The company is looking to bring on a screw cap-specific salesperson. The operation in Napa currently employs four and has a quality-control team with training at Gabriel’s production plant in Portugal. The distributor also will be hiring more cork salespeople and office staff.
The parent company employs 160.
Gabriel puts samples of its cork-based stoppers through independent testing in solid-phase microextraction gas chromography and mass spectrometry equipment before the stoppers are packaged for shipping from Portugal and after they arrive in Napa. The product line also includes colmated corks, agglomerated corks called Francork, 1+1 “technical” cork stoppers and bar-top corks.
The Napa facility has a laboratory as well as finishing options such as fire and ink branding.

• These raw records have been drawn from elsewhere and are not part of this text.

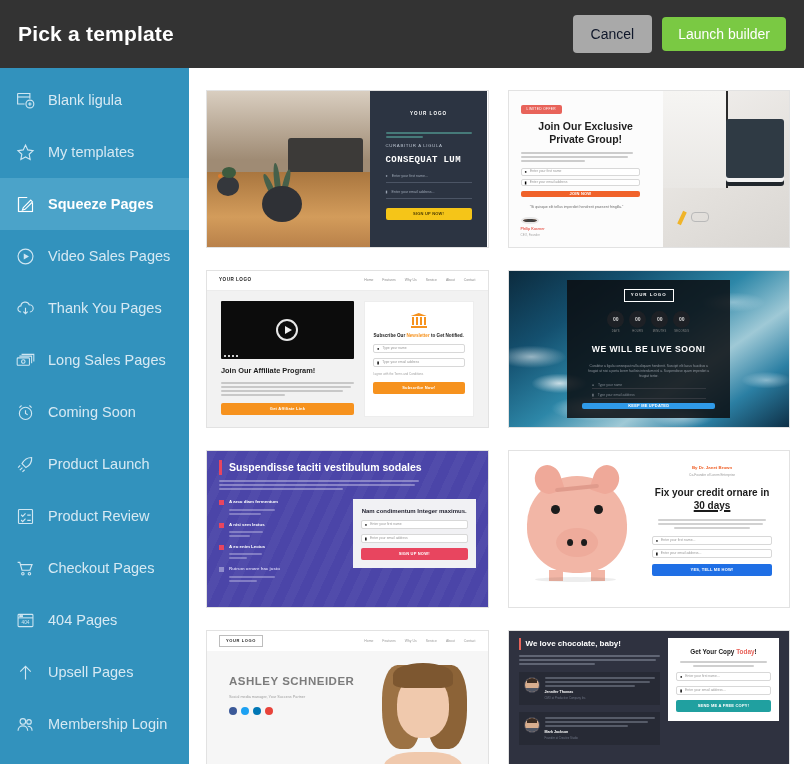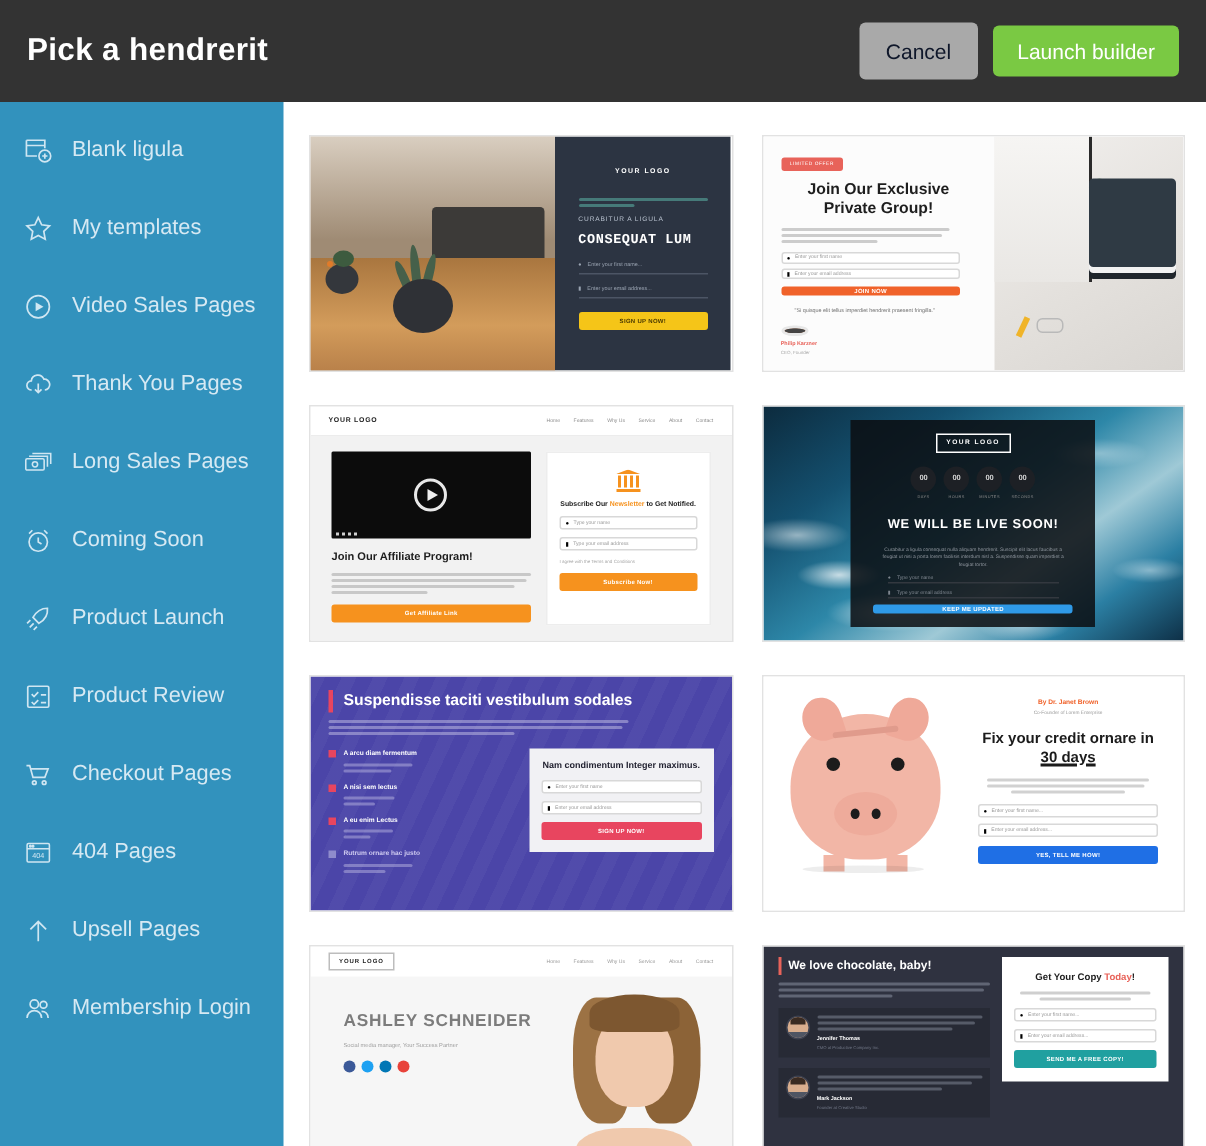--- a/index.html
+++ b/index.html
@@ -321,7 +321,7 @@
 <div class="app">
 
   <div class="header">
-    <div class="header-title">Pick a hendrerit</div>
+    <div class="header-title">Pick a template</div>
     <div class="header-actions">
       <button class="btn btn-cancel">Cancel</button>
       <button class="btn btn-launch">Launch builder</button>

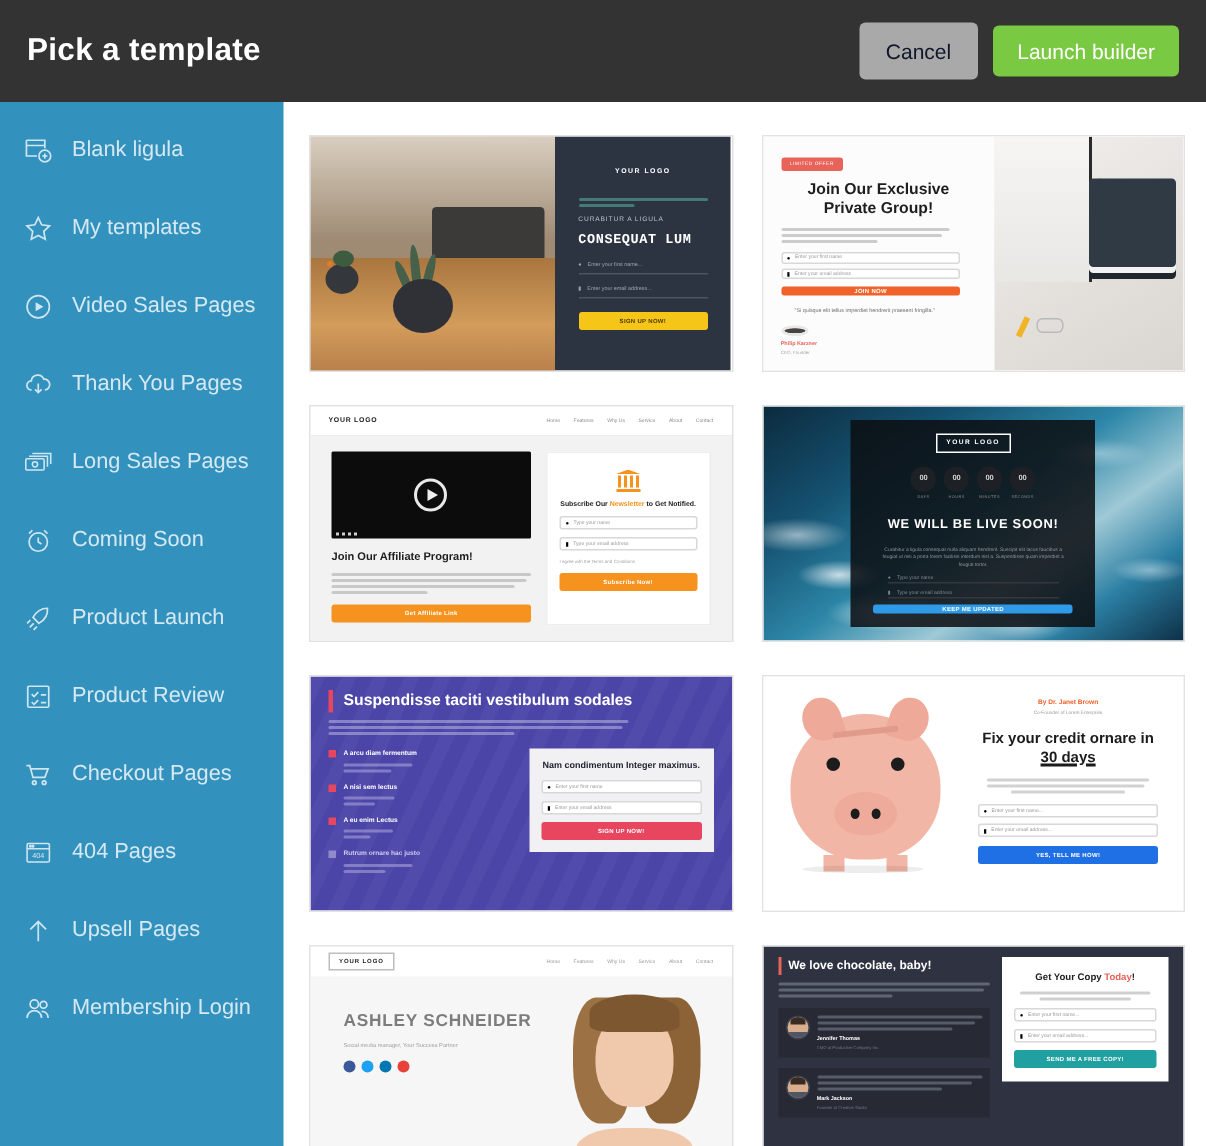--- a/index.html
+++ b/index.html
@@ -354,6 +354,17 @@
         <span class="nav-label">My templates</span>
       </div>
 
+      <div class="nav-item active">
+        <span class="nav-ico">
+          <svg viewBox="0 0 24 24" fill="none" stroke="#ffffff" stroke-width="1.3">
+            <path d="M4 4h10M4 4v16h16V10"></path>
+              <path d="M20 20H4"></path>
+              <path d="M4 20V4"></path>
+            <path d="M9.5 15.5l8.5-8.5 2 2-8.5 8.5-3 1z"></path>
+          </svg>
+        </span>
+        <span class="nav-label">Squeeze Pages</span>
+      </div>
 
       <div class="nav-item">
         <span class="nav-ico">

For the smaller orders of twist-off closures, Gabriel will be adding equipment in Napa to decorate the top of the caps and will stock standard collar colors for quick-turnaround orders. Other decoration options are to include printing on the sides of the long capsule-like cap skirt as well as embossing and debossing.
Expanding to the U.S. at a time when there have been troubled cork producers, such as Portugal-based Vinocor’s bankruptcy last year, can make strategic sense, according to Mr. Teixeira.
“Times of crisis are times of opportunity,” he said. “Wineries are looking for new suppliers because they want to save money. When times are good, wineries are OK with their current suppliers. It allows a new player to get into the game faster.”